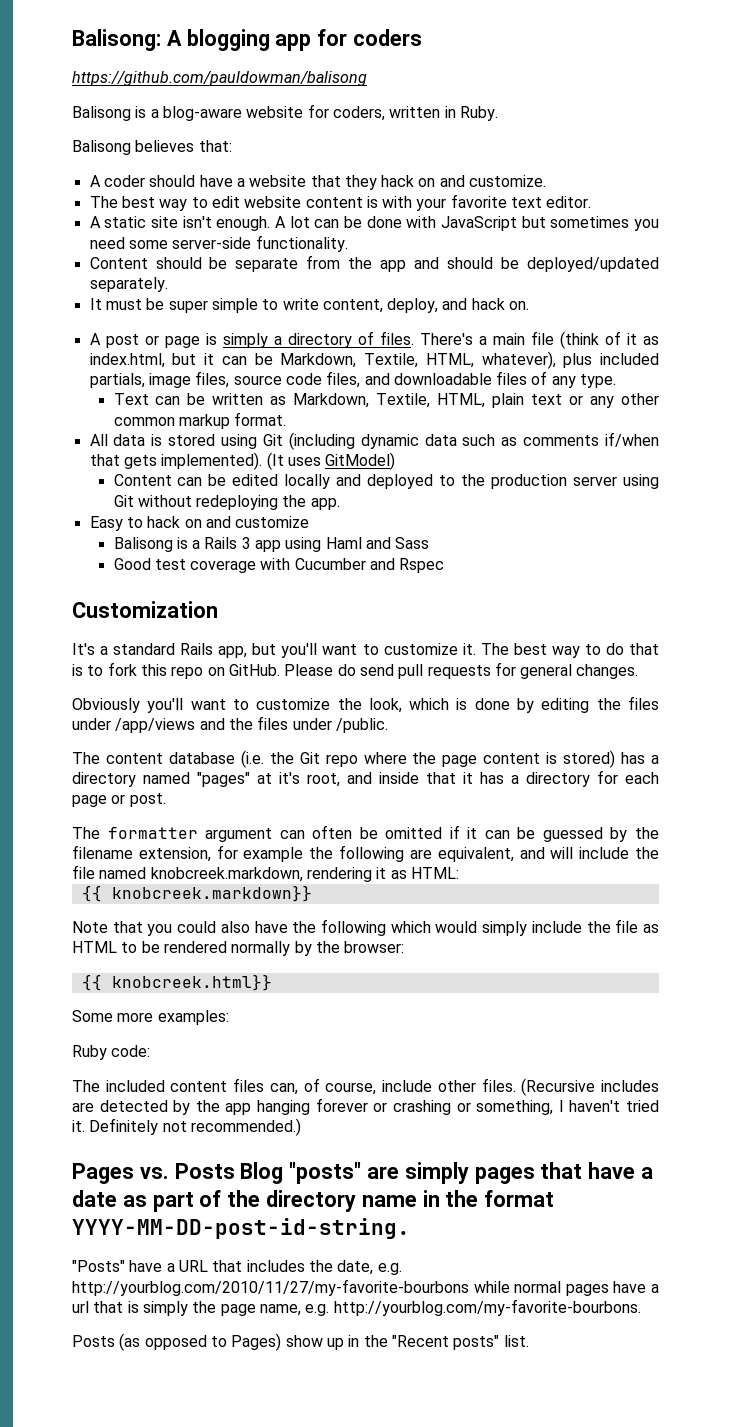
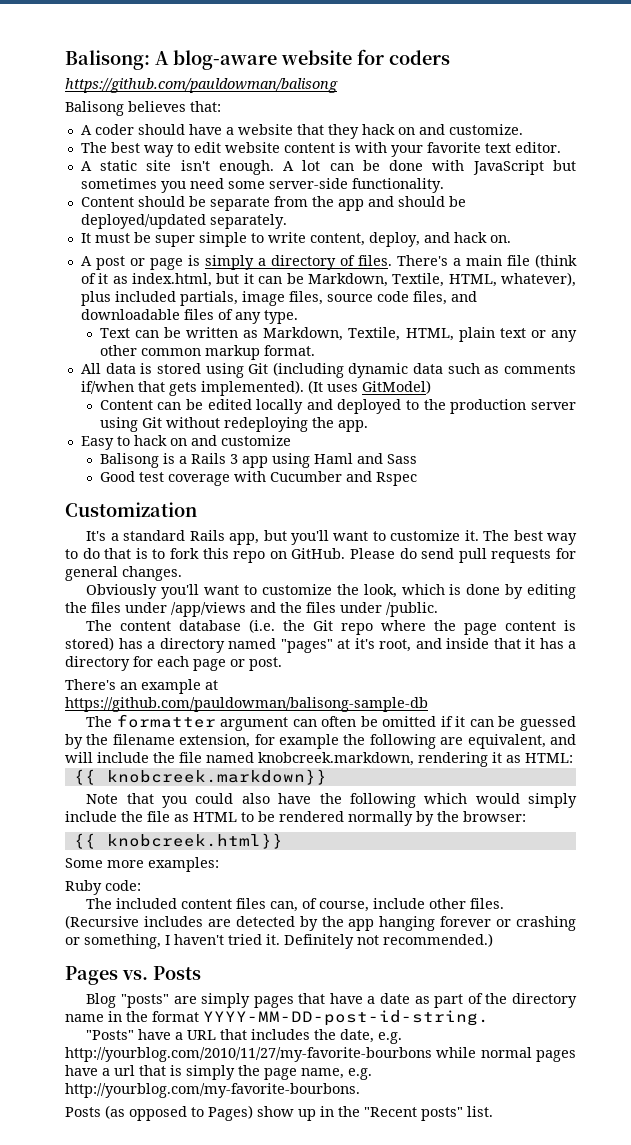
[186,29,312,51] blogging app -> [173,50,352,70] blog-aware website
[72,104,498,121] // Balisong is a blog-aware website for coders, written in Ruby. -> (338, 85) none
(166, 800) none -> [65,679,218,694] [65,697,428,712] // There's an example at https://github.com/pauldowman/balisong-sample-db
(235, 1171) none -> (201, 973) //

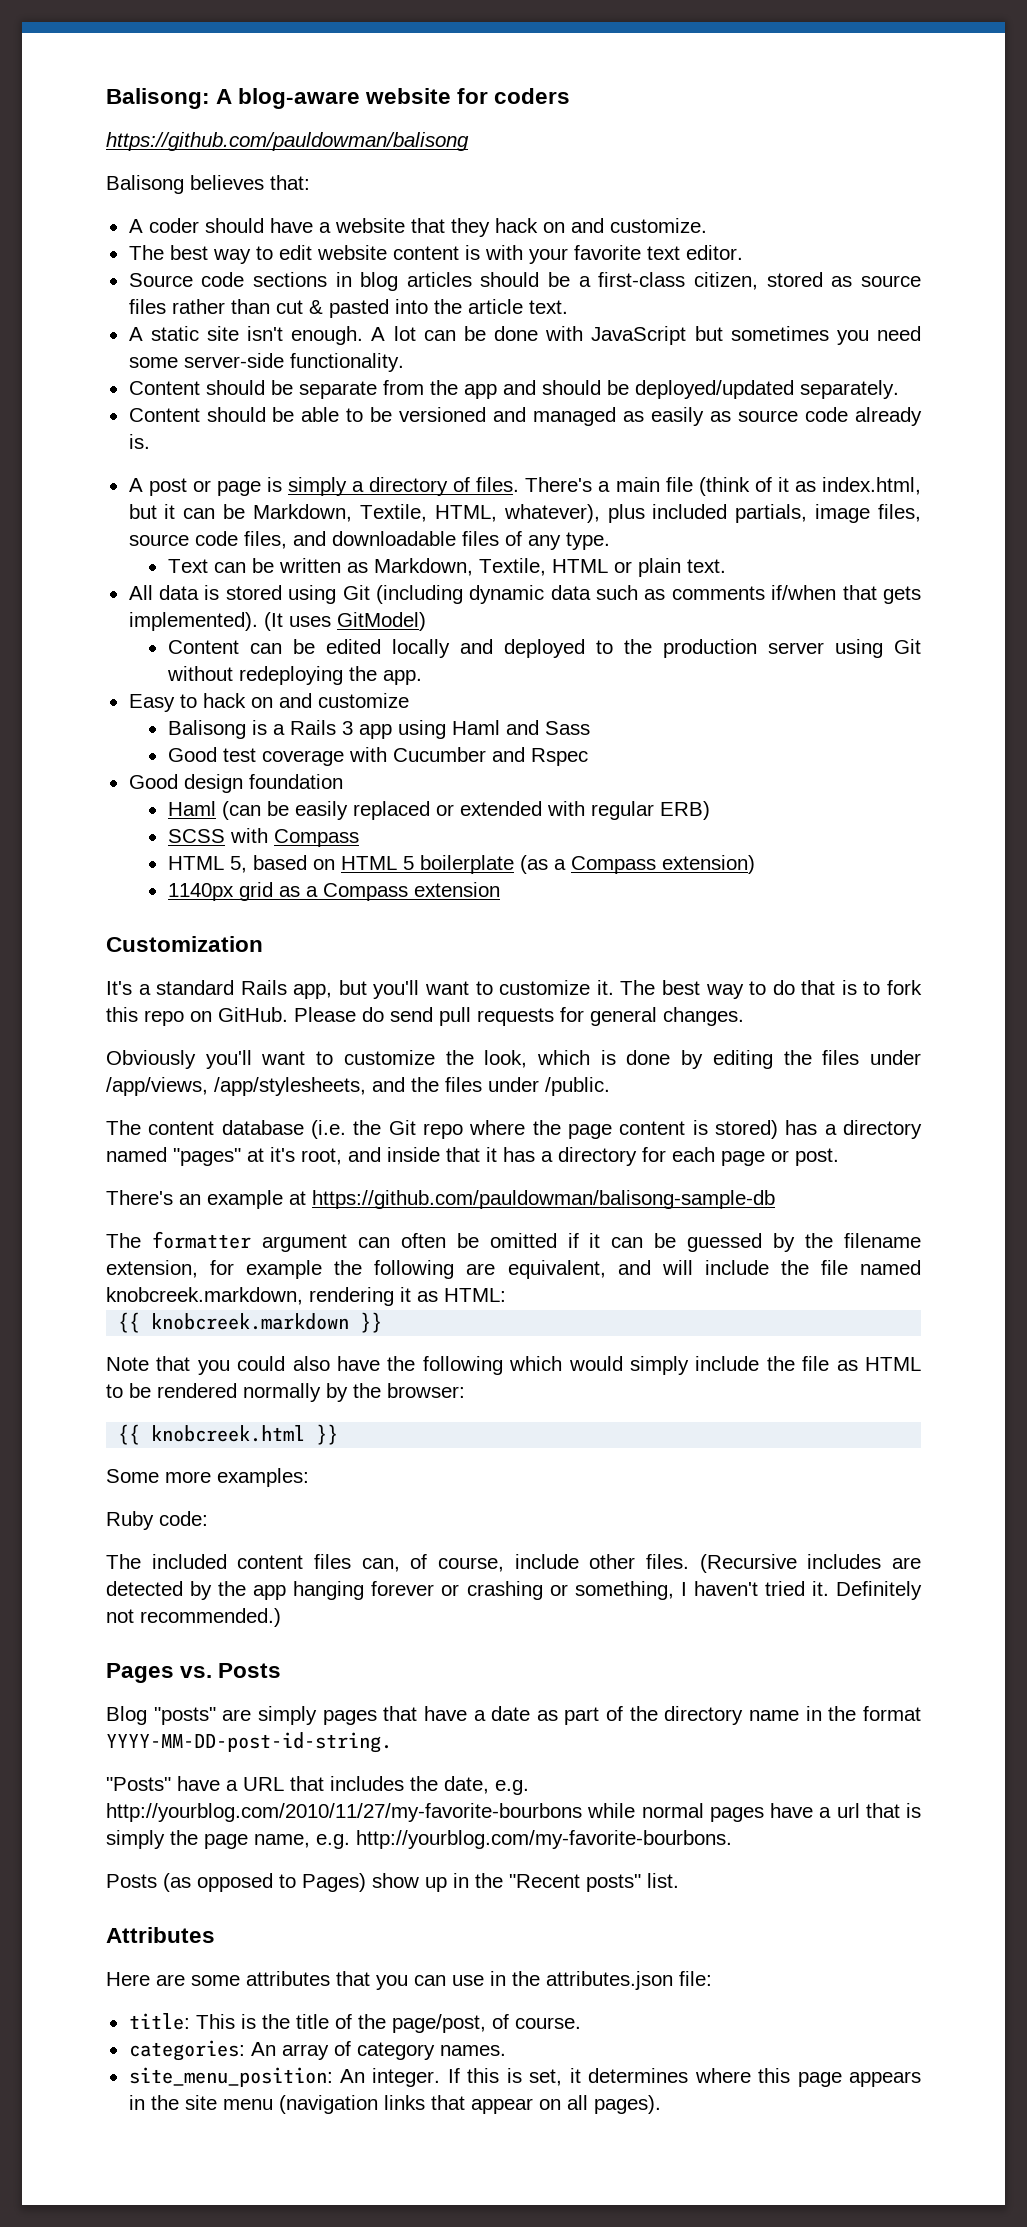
(561, 147) none -> [128,272,921,291] [128,299,568,318] // Source code sections in blog articles should be a first-class citizen, stored as source files rather than cut & pasted into the article text.
[80,232,511,247] It must be super simple to write content, deploy, and hack on. -> [128,407,923,426] [128,434,150,449] Content should be able to be versioned and managed as easily as source code already is.
[405,327,578,342] [99,345,315,360] HTML, plain text or any other common markup format. -> [551,558,726,577] HTML or plain text.
(417, 479) none -> [128,774,343,793] [167,801,710,820] [167,828,359,847] [167,855,755,874] [167,882,500,901] // Good design foundation // Haml (can be easily replaced or extended with regular ERB) // SCSS with Compass // HTML 5, based on HTML 5 boilerplate (as a Compass extension) // 1140px grid as a Compass extension
[171,602,246,617] /app/views -> [106,1077,366,1096] /app/views, /app/stylesheets,
[106,769,327,785] knobcreek.markdown}} -> [151,1312,383,1333] knobcreek.markdown }}
[106,833,283,849] knobcreek.html}} -> [151,1424,339,1445] knobcreek.html }}
(493, 1111) none -> [106,1927,215,1943] [106,1971,712,1990] [128,2013,581,2033] [128,2040,506,2061] [128,2067,921,2087] [128,2095,661,2114] // Attributes // Here are some attributes that you can use in the attributes.json file: // title: This is the title of the page/post, of course. // categories: An array of category names. // site_menu_position: An integer. If this is set, it determines where this page appears in the site menu (navigation links that appear on all pages).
========================
__GOAL OF THE EXERCISE__: Apart from the pictures, every record must be set down exactly.

__SOLVED PROBLEM__:
[186,29,312,51] blogging app -> [173,50,352,70] blog-aware website
[72,104,498,121] // Balisong is a blog-aware website for coders, written in Ruby. -> (338, 85) none
(166, 800) none -> [65,679,218,694] [65,697,428,712] // There's an example at https://github.com/pauldowman/balisong-sample-db
(235, 1171) none -> (201, 973) //

(561, 147) none -> [128,272,921,291] [128,299,568,318] // Source code sections in blog articles should be a first-class citizen, stored as source files rather than cut & pasted into the article text.
[80,232,511,247] It must be super simple to write content, deploy, and hack on. -> [128,407,923,426] [128,434,150,449] Content should be able to be versioned and managed as easily as source code already is.
[405,327,578,342] [99,345,315,360] HTML, plain text or any other common markup format. -> [551,558,726,577] HTML or plain text.
(417, 479) none -> [128,774,343,793] [167,801,710,820] [167,828,359,847] [167,855,755,874] [167,882,500,901] // Good design foundation // Haml (can be easily replaced or extended with regular ERB) // SCSS with Compass // HTML 5, based on HTML 5 boilerplate (as a Compass extension) // 1140px grid as a Compass extension
[171,602,246,617] /app/views -> [106,1077,366,1096] /app/views, /app/stylesheets,
[106,769,327,785] knobcreek.markdown}} -> [151,1312,383,1333] knobcreek.markdown }}
[106,833,283,849] knobcreek.html}} -> [151,1424,339,1445] knobcreek.html }}
(493, 1111) none -> [106,1927,215,1943] [106,1971,712,1990] [128,2013,581,2033] [128,2040,506,2061] [128,2067,921,2087] [128,2095,661,2114] // Attributes // Here are some attributes that you can use in the attributes.json file: // title: This is the title of the page/post, of course. // categories: An array of category names. // site_menu_position: An integer. If this is set, it determines where this page appears in the site menu (navigation links that appear on all pages).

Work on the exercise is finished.